Guzi built the instrument with only two
single reeds made of cane; the rest is made
of wood, shaped on a lathe, and standard
brass tubes. This ensured uniformity between
one instrument and another. This new
arrangement is still honest to the typical
traditional sound. In both cases, the two
single cane reeds provide the sound. The
traditional finger-hole arrangement remains
the same, maintaining what we call the old
hexatonic scale. The bull's horn was
retained.
The instrument's bag is usually made from
calf or goatskin. Guzi used goatskin. The
animal was skillfully skinned by Ganni
Bajada of Qormi. This is a delicate
operation. The goat is skinned from the neck
down. A cut accidentally made in the skin
renders it useless. The final preparation
and drying of the bag took place in Guzi's
apartment, to the bemusement of some of his
neighbours!
The reed pipe, iz-zummara, is derived
from the zaqq's chanter. The zaqq
has two pipes, each fitted with a single
reed. The zummara has only one pipe
and one single reed. It is mouth-played and
may be embellished by attaching a small
cow's horn at one end. Imagine how many
times you may have heard your mother sigh, "Xiz-zummara
trid?" (What the heck do you want?),
thinking this is back street lingo! Only now
many shall realise this, after all, a
traditional Maltese mouth instrument.
Goatskin was also used for the frame drum,
it-tanbur, and the friction drum,
iz-zafzafa. The frame drum came off the
hands of Zabbar-man Charles Busuttil of the
Band Aid Music Supplies.
Genju Portelli, a friction drum player from
Gharb, helped us apply goatskin to the
zafzafa.
You shall find him tending the counter at
his Waterhole Wine Bar behind the Gharb
village centre. The zafzafa is known
for its mocking, gyrating sound and is still
heard at the Nadur and Ghaxaq carnivals,
known for their makeshift unorthodox floats
and costumes.
Genju was provided with an earthenware jar,
specifically designed by Guzi Gatt and
thrown on the wheel by ceramist Martin
Buhagiar. Rather than using an empty
patalott, or paint-tin, as is the
current trend, the original earthenware
container has been reintroduced with good
results: not only does the instrument look
better, it sounds better.
Instruments need melodies, which are not
easy to come by - here we are dealing with
street music that never made it to the
Manoel Theatre in the capital Valletta. Not
only were these melodies never archived or
catalogued but also the musical
transcriptions are harder to come by than
another Rosetta Stone.
This is populist music, championed by
farmers, livestock breeders, fishermen,
street cleaners and others that constitute a
mainly barely literate strata of Maltese
society. But their own insularity has helped
preserve Malta's rural traditions that would
have otherwise been tainted by unchecked
external influences.
My interest and experience in world music
and related ethnographic sources prompted me
to look overseas for some answers about the
music of my native islands. My search proved
rewarding.
I dug into numerous old travelogues and
other ephemeral printed matter. I traced a
c. 1807 work at King's College University in
London. The work, hitherto not referred to
in local circles, is entitled 'Maltese
Melodies or National Airs and Dances,
usually performed by the Maltese Musicians
at their Carnival and Other Festivals'. It
was published by Welsh harpist Edward Jones
(1752-1824), bard to the Prince of Wales.

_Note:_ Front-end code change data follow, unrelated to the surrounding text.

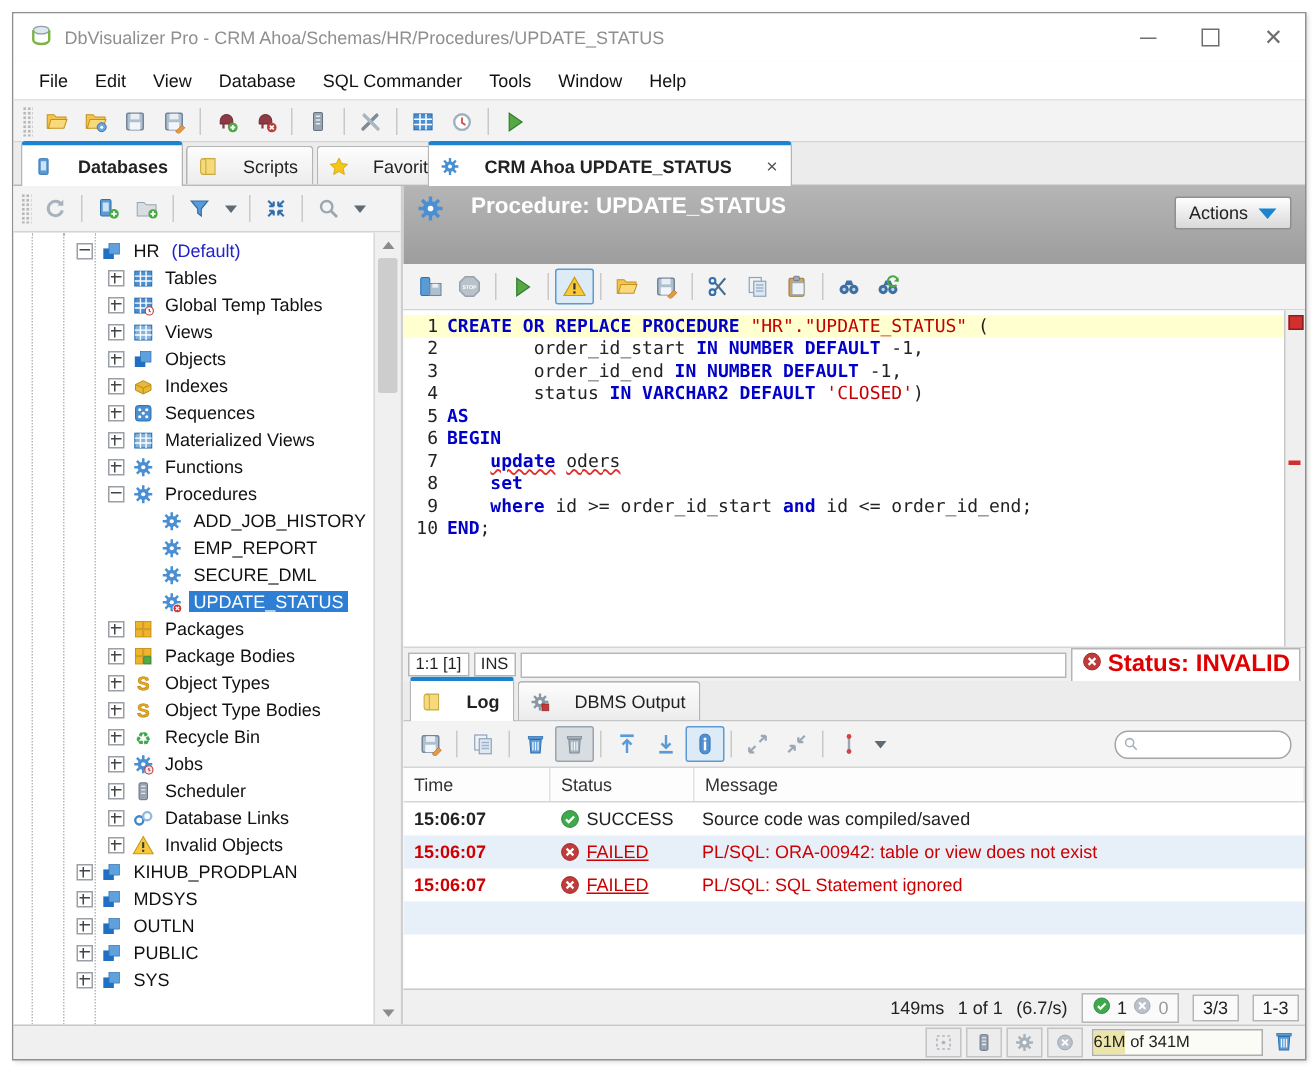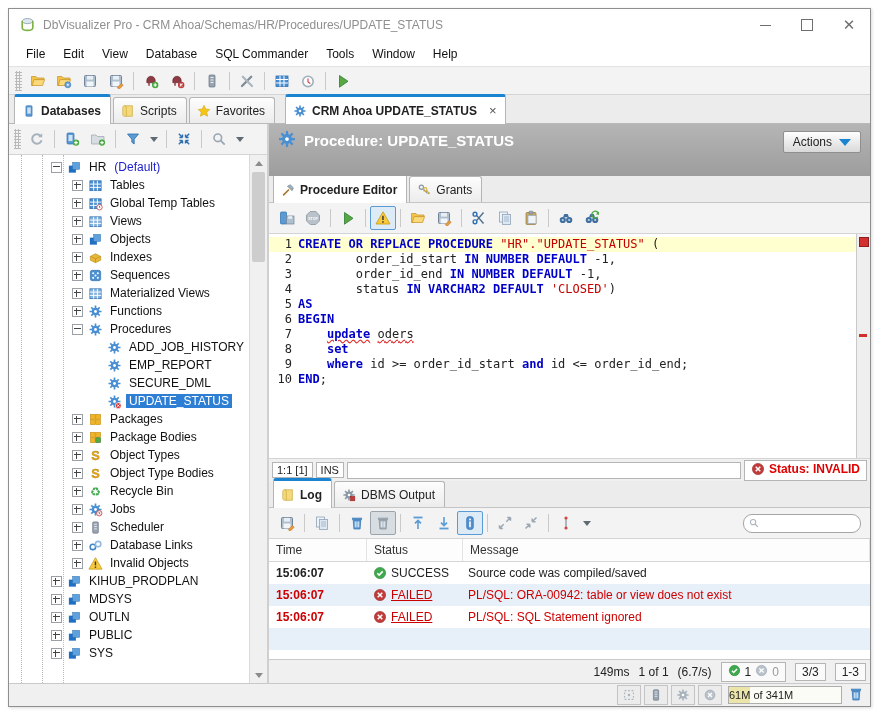--- a/index.html
+++ b/index.html
@@ -24,21 +24,21 @@
     background-size:3px 3px;}
   .tbtn{width:24px;height:22px;display:flex;align-items:center;justify-content:center;border:1px solid transparent;}
   .tbtn.active-toggle{border:1px solid #5b9bd5;background:#ddebf7;border-radius:2px;}
   .tbtn.pressed{border:1px solid #9aa4ad;background:#d8dde2;border-radius:2px;}
   .tsep{width:1px;height:18px;background:#c9c9c9;margin:0 4px;}
   .caret{width:0;height:0;border-left:4px solid transparent;border-right:4px solid transparent;
     border-top:5px solid #5f6a72;margin:0 4px;}
   
   .tabstrip{height:28px;background:#ececec;display:flex;align-items:flex-end;border-bottom:1px solid #b9b9b9;flex:0 0 auto;}
   .tabs-left{width:258px;display:flex;align-items:flex-end;padding-left:5px;flex:0 0 auto;}
-  .tab{display:flex;align-items:center;gap:5px;padding:4px 9px 4px 7px;border:1px solid #b5b5b5;border-bottom:none;
+  .tab{display:flex;align-items:center;gap:16px;padding:4px 9px 4px 7px;border:1px solid #b5b5b5;border-bottom:none;
     border-radius:3px 3px 0 0;background:linear-gradient(#fdfdfd,#ececec);margin-right:2px;font-size:12px;
     white-space:nowrap;height:17px;}
   .tab.active{background:#fff;border-top:3px solid #1b84d1;font-weight:bold;height:19px;margin-bottom:-1px;}
   .tab .closex{color:#555;font-size:13px;margin-left:7px;font-weight:normal;}
   .doc-tab-area{display:flex;align-items:flex-end;margin-left:13px;}
   
   .main{flex:1;display:flex;min-height:0;}
   .left-pane{width:258px;flex:0 0 auto;border-right:2px solid #cfcfcf;display:flex;flex-direction:column;background:#fff;}
   .obj-toolbar{height:30px;background:#f3f3f3;border-bottom:1px solid #d4d4d4;display:flex;align-items:center;
     padding-left:2px;flex:0 0 auto;}
@@ -56,21 +56,21 @@
   .tsuffix{color:#2121cf;font-size:12px;margin-left:5px;}
   .vscroll{width:17px;flex:0 0 auto;background:#f0f0f0;border-left:1px solid #dadada;display:flex;flex-direction:column;}
   .sbtn{height:16px;display:flex;align-items:center;justify-content:center;}
   .arr-up{width:0;height:0;border-left:4px solid transparent;border-right:4px solid transparent;border-bottom:5px solid #8b8b8b;}
   .arr-dn{width:0;height:0;border-left:4px solid transparent;border-right:4px solid transparent;border-top:5px solid #8b8b8b;}
   .sthumb{height:90px;margin:1px 2px;background:#cdcdcd;border-radius:2px;}
   .sspace{flex:1;}
   
   .right-pane{flex:1;display:flex;flex-direction:column;background:#fff;min-width:0;}
   .obj-header{height:47px;flex:0 0 auto;background:linear-gradient(#b5b5b5,#9d9d9d);padding:5px 8px 0 8px;position:relative;}
-  .obj-title-row{display:flex;align-items:center;gap:7px;}
+  .obj-title-row{display:flex;align-items:flex-start;gap:17px;}
   .obj-title{color:#fff;font-size:15px;font-weight:bold;}
   .breadcrumb{color:#2121cf;font-size:11px;margin-top:3px;margin-left:1px;}
   .actions-btn{position:absolute;right:9px;top:7px;background:linear-gradient(#fefefe,#d9d9d9);
     border:1px solid #8f8f8f;border-radius:2px;padding:3px 9px;font-size:12px;display:flex;align-items:center;gap:7px;}
   .actions-caret{width:0;height:0;border-left:6px solid transparent;border-right:6px solid transparent;border-top:7px solid #1b84d1;}
   .sub-tabs{height:26px;background:#ececec;display:flex;align-items:flex-end;padding-left:4px;
     border-bottom:1px solid #c5c5c5;flex:0 0 auto;}
   
   .ed-toolbar{height:30px;background:#f3f3f3;border-bottom:1px solid #d4d4d4;display:flex;align-items:center;padding-left:5px;flex:0 0 auto;}
   .editor{height:224px;flex:0 0 auto;display:flex;background:#fff;border-bottom:1px solid #d4d4d4;}
@@ -80,22 +80,22 @@
   .lnum{width:23px;text-align:right;padding-right:6px;color:#222;flex:0 0 auto;}
   .tok.kw{color:#0000c8;font-weight:bold;}
   .tok.str{color:#c40000;}
   .tok.err{text-decoration:underline;text-decoration-style:wavy;text-decoration-color:#e03030;}
   .err-stripe{width:13px;flex:0 0 auto;background:#efefef;border-left:1px solid #c9c9c9;position:relative;}
   .err-top{position:absolute;top:3px;left:2px;width:8px;height:8px;background:#d22f2f;border:1px solid #8f1d1d;}
   .err-mark{position:absolute;top:100px;left:2px;width:8px;height:3px;background:#d22f2f;}
   .ed-status{height:22px;flex:0 0 auto;background:#f0f0f0;display:flex;align-items:center;padding:0 3px;gap:3px;}
   .stat-cell{background:#fff;border:1px solid #b5b5b5;padding:1px 4px;font-size:11px;white-space:nowrap;}
   .stat-fill{flex:1;height:15px;background:#fff;border:1px solid #b5b5b5;}
-  .stat-invalid{display:flex;gap:4px;border:1px solid #b5b5b5;background:#fff;
-    padding:1px 6px;color:#e00000;font-weight:bold;font-size:12px;white-space:nowrap;}
+  .stat-invalid{display:flex;align-items:center;gap:4px;border:1px solid #b5b5b5;background:#fff;
+    padding:1px 6px;color:#e00000;font-weight:bold;font-size:16px;white-space:nowrap;}
   
   .log-toolbar{height:30px;background:#f3f3f3;border-bottom:1px solid #d4d4d4;display:flex;align-items:center;padding-left:5px;flex:0 0 auto;}
   .searchbox{margin-left:auto;margin-right:9px;width:112px;height:17px;border:1px solid #a5a5a5;border-radius:9px;
     background:#fff;display:flex;align-items:center;padding-left:4px;}
   .searchbox input{border:none;outline:none;width:84px;font-size:11px;background:transparent;}
   .log-table{flex:1;min-height:0;background:#fff;overflow:hidden;}
   .lt-header{display:flex;height:22px;background:#fdfdfd;border-bottom:1px solid #d6d6d6;align-items:center;}
   .lt-hcell{padding-left:7px;font-size:12px;color:#333;border-right:1px solid #e3e3e3;height:100%;display:flex;align-items:center;}
   .lt-row{display:flex;height:22px;align-items:center;}
   .lt-row.stripe{background:#e7eff8;}
@@ -671,38 +671,20 @@
                 <circle cx="8" cy="8" r="1.5" fill="#fff"></circle>
               </svg></span>
           <span class="obj-title">Procedure: UPDATE_STATUS</span>
         </div>
         <div class="actions-btn">
           <span>Actions</span>
           <span class="actions-caret"></span>
         </div>
       </div>
 
-      <div class="sub-tabs" id="editor-tabs">
-          <div class="tab active">
-            <svg width="14" height="14" viewBox="0 0 16 16">
-              <path d="M3 13.6L8.6 8" stroke="#a9772f" stroke-width="1.9" stroke-linecap="round"></path>
-              <path d="M7.4 3.6l3.2-1.6 3.6 3.6-1.6 3.2z" fill="#9fb0bd" stroke="#6d7b87" stroke-width=".7"></path>
-            </svg>
-            <span>Procedure Editor</span>
-          </div>
-          <div class="tab">
-            <svg width="14" height="14" viewBox="0 0 16 16">
-              <circle cx="5" cy="4.8" r="2.4" fill="none" stroke="#8b97a3" stroke-width="1.4"></circle>
-              <path d="M6.8 6.6l5.2 5.2M10.7 10.5l1.6-1.6M12.6 12.4l1.6-1.6" stroke="#8b97a3" stroke-width="1.4"></path>
-              <circle cx="9.3" cy="7.3" r="2" fill="none" stroke="#d9b23c" stroke-width="1.3"></circle>
-              <path d="M10.8 8.8l3.6 3.6" stroke="#d9b23c" stroke-width="1.3"></path>
-            </svg>
-            <span>Grants</span>
-          </div>
-        </div>
 
       <div class="ed-toolbar" id="editor-toolbar">
           <div class="tbtn">
             <svg width="16" height="16" viewBox="0 0 16 16">
               <rect x="1.5" y="2" width="6" height="12" rx="1" fill="#5b9bd5" stroke="#2f6fae" stroke-width=".7"></rect>
               <rect x="7.5" y="6" width="7.5" height="8" fill="#aebfce" stroke="#73849a" stroke-width=".7"></rect>
               <rect x="9.2" y="6.2" width="4" height="2.6" fill="#e8eef4"></rect>
             </svg>
           </div>
           <div class="tbtn">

It contains 16 transcripts of Maltese
popular melodies, of secondary source,
probably the work, as Jones's biographer
Tecywn Ellis confided with me, of
musicologist Sir John Hawkins (1719-1789).
Besides being the oldest transcripts of
Maltese folk music, the repertory includes
the original Il-parata, a Carnival
dance. Their existence is owed to the fact
that Jones, a friend of Captain Bligh,
continuously sought exotic regional music
ranging from Persia, Australia, Lapland and
Malta.
Instruments and music scores go hand in hand
with a composer. Ruben Zahra, a graduate in
music composition and film music under the
tuition of Ennio Morricone, was commissioned
the task not only to present Jones's
melodies in their traditional form but also
to compose new arrangements that shall fuse
the ethnic Maltese instruments with
contemporary ones.
He stresses that those who come to the
August concert at University, as part of
this year's Evenings on Campus programme,
were presented with a continuation of this
musical revival, with tints of jazz, rock
and classical.
It has been his task to form an ensemble
that juxtaposed the ethnic Maltese
soundscapes with those of the flute,
clarinet, violin, electric guitar,
accordion, piano and tuba.
"This phenomenon is happening all over the
globe. It is principally a matter of
adapting oneself to the drones of the
Maltese bagpipe and the shrills of the cane
whistle flute. There is nothing wrong with
these sounds. It is only people that have to
tune their ears "
Ruben played the bagpipe, and so did Edmond
Jackson, a seasoned player of the Scottish
bagpipe (ic-cirimella) from Marsa.
For years, Jackson had been yearning to team
with an outfit that could provide a Maltese
zaqq and its traditional tunes. With
Toni Cachia, il-Hammarun, at a ripe
old age and mostly unavailable, Edmond is an
indispensable component and is full of
enthusiasm for the project. There is also
the vocal contribution of Julie Pomorski,
who sang a rhyme written by Trevor Zahra.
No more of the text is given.